Home / Opinion / Evidence — prior convictions — forfeiture

Evidence — prior convictions — forfeiture

United States Court of Appeals For the Seventh Circuit


Evidence — prior convictions — forfeiture

Where a party failed to raise any substantive argument in support of his motion to exclude evidence of prior convictions, the objection is forfeited.

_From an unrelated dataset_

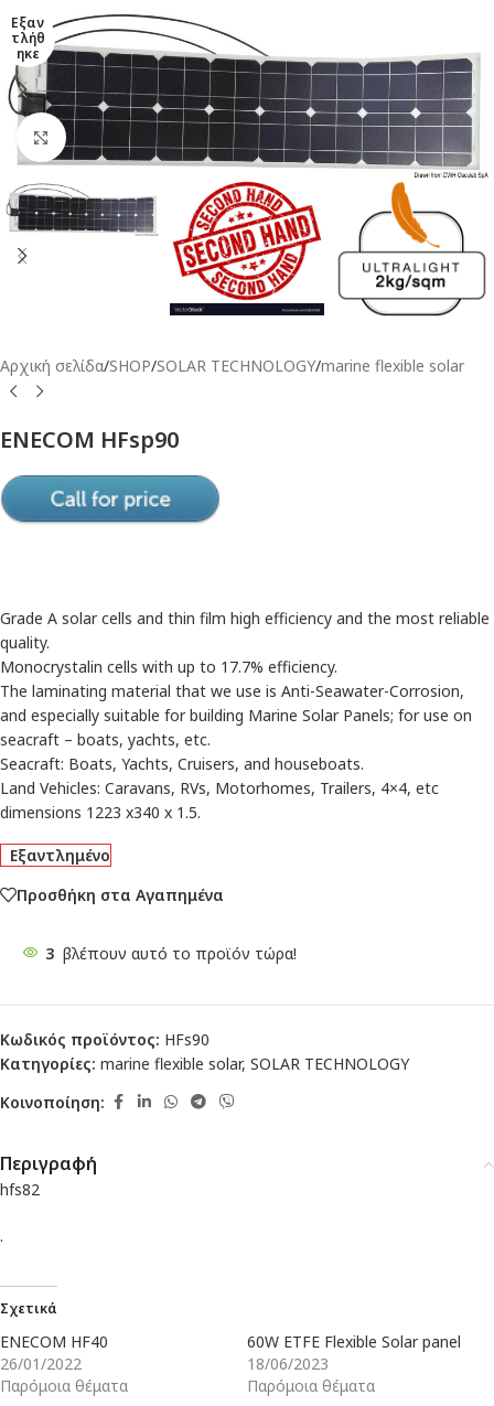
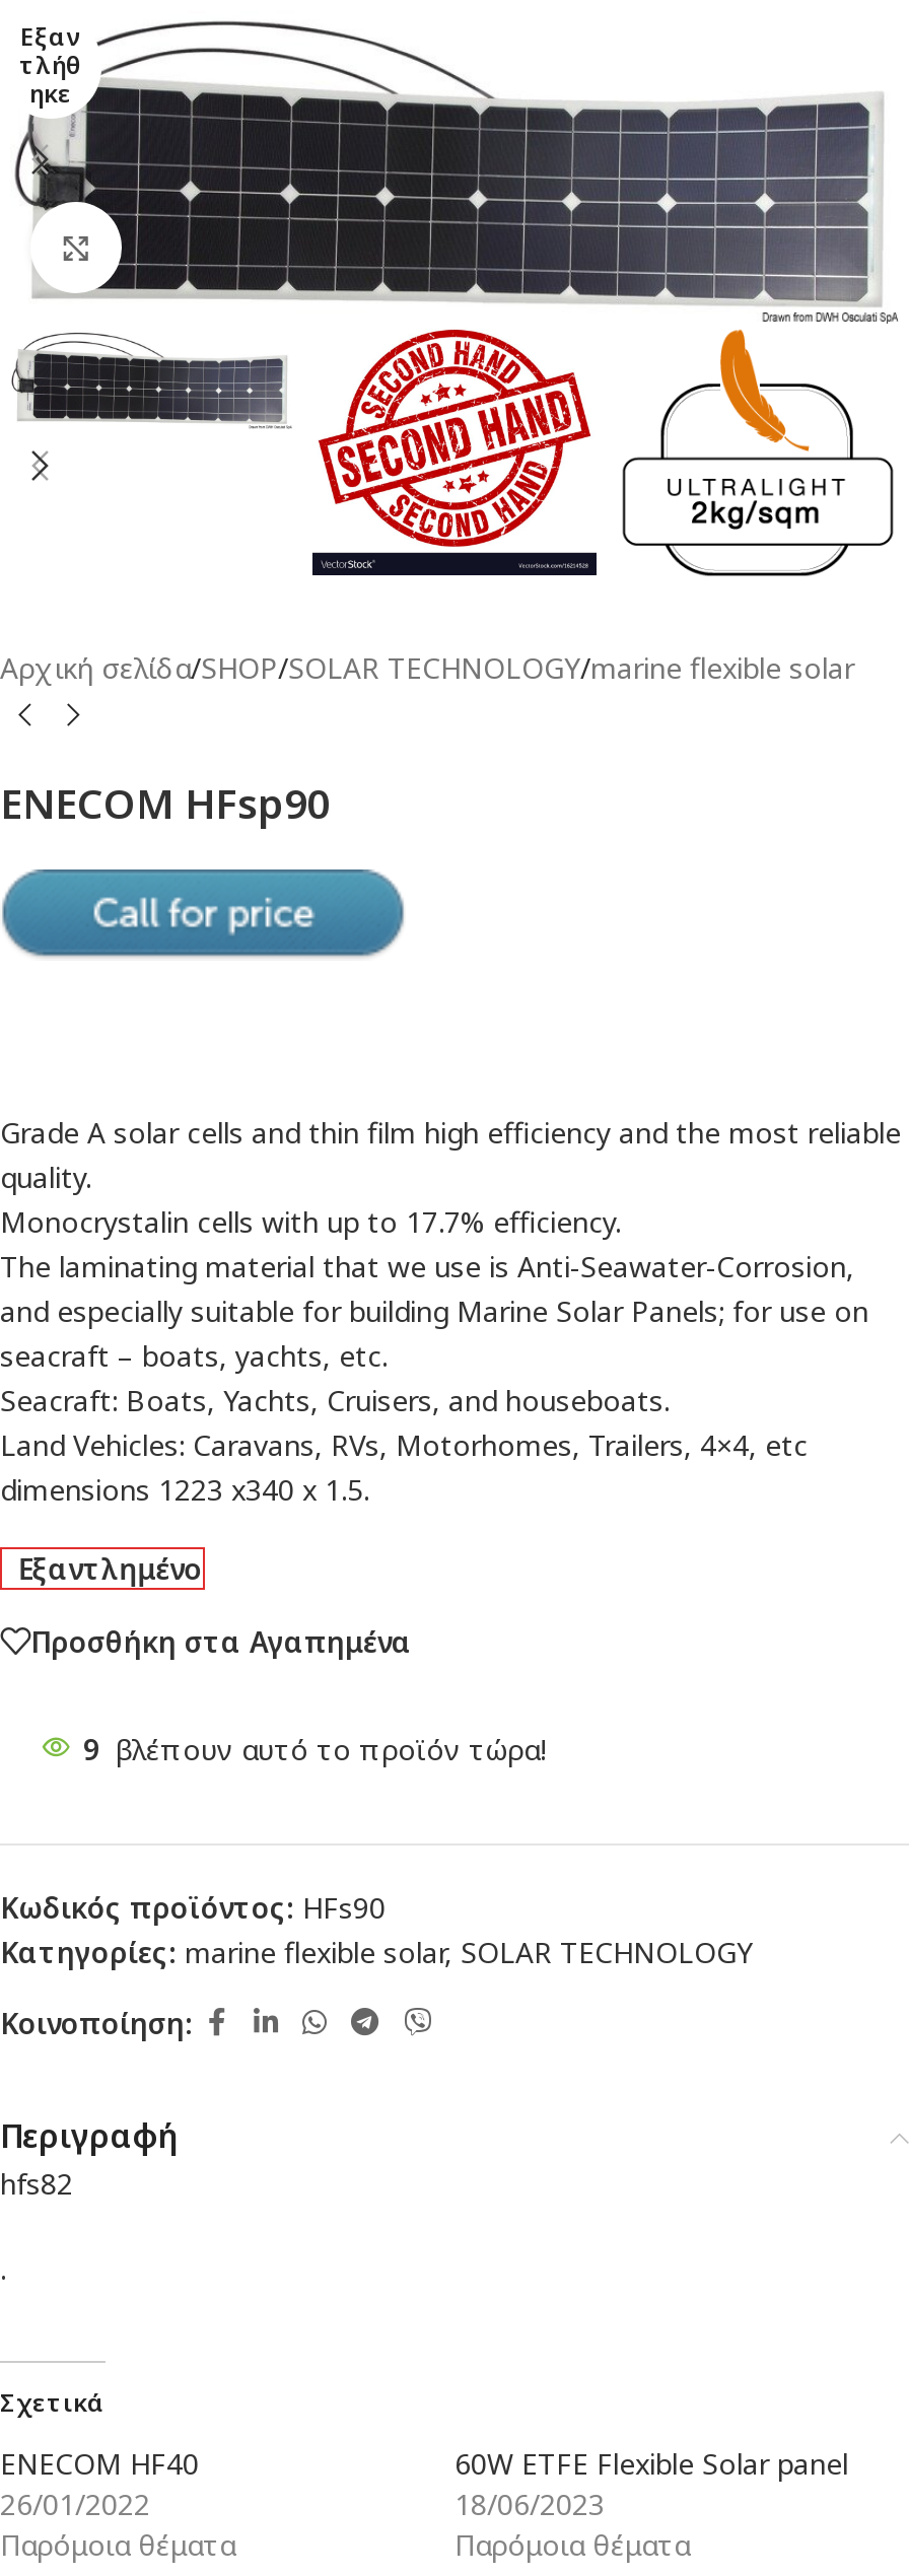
[45,943,297,964] 3 βλέπουν αυτό το προϊόν τώρα! -> [83,1730,546,1768] 9 βλέπουν αυτό το προϊόν τώρα!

“Williams did not present his probative-prejudicial balancing argument with any meaningful level of specificity. His motion in limine did nothing more than give a barebones recitation of the relevant standard (e.g., ‘probative value outweighs prejudicial effect’), then conclusorily state that it was met (e.g., ‘Because the foregoing facts are irrelevant, and if placed before the jury would be highly prejudicial to the Plaintiff …’). It did not explain how or why the balancing test should result in exclusion. See Echo, Inc. v. Timberland Machines & Irrigation, Inc., 661 F.3d 959, 967 (7th Cir. 2011) (three-sentence argument asserting consequences of opponent’s breach of contract without explaining how contract was breached was ‘too skeletal, and amounted to a waiver’). The only argument of any substance in the motion focused on excluding facts other than the charge and sentence (which the defendants then agreed not to present), not the convictions themselves. See Puffer, 675 F.3d at 718 (plaintiff waived disparate impact argument, where plaintiff ‘only provided factual allegations and legal arguments to support her pattern-or- practice claim,’ not the disparate impact argument). The motion did not cite any probative-prejudicial balancing cases in support of excluding the convictions themselves. See id. (failure to cite cases also supporting finding of waiver). Even when the defendants clearly addressed the probative-prejudicial balancing issue and specifically pointed out this lack of substantive argument in their opposition brief, Williams’s counsel did not file a reply. See Pond v. Michelin N. Am., Inc., 183 F.3d 592, 597 (7th Cir. 1999) (argument waived when only perfunctorily presented in response to a motion for summary judgment directly addressing the issue). Under these circumstances, the district court may have concluded that Williams simply did not want to make a probative-prejudicial balancing argument when given the perfect opportunity to do so, a conclusion that would have been entirely justified. Cf. Puffer, 675 F.3d at 719 (‘The minimal attention that the district court gave to plaintiff’s disparate impact claim can be directly attributed to the scant support that plaintiff provided for this claim.’); Pond, 183 F.3d at 597-98 (‘The district court judge was under no obligation to discover a separate claim of disparate treatment based on [the plaintiff’s] offhand reference …’).”


12-3348 Williams v. Dieball

Appeal from the United States District Court for the Northern District of Illinois, Pallmeyer, J., Williams, J.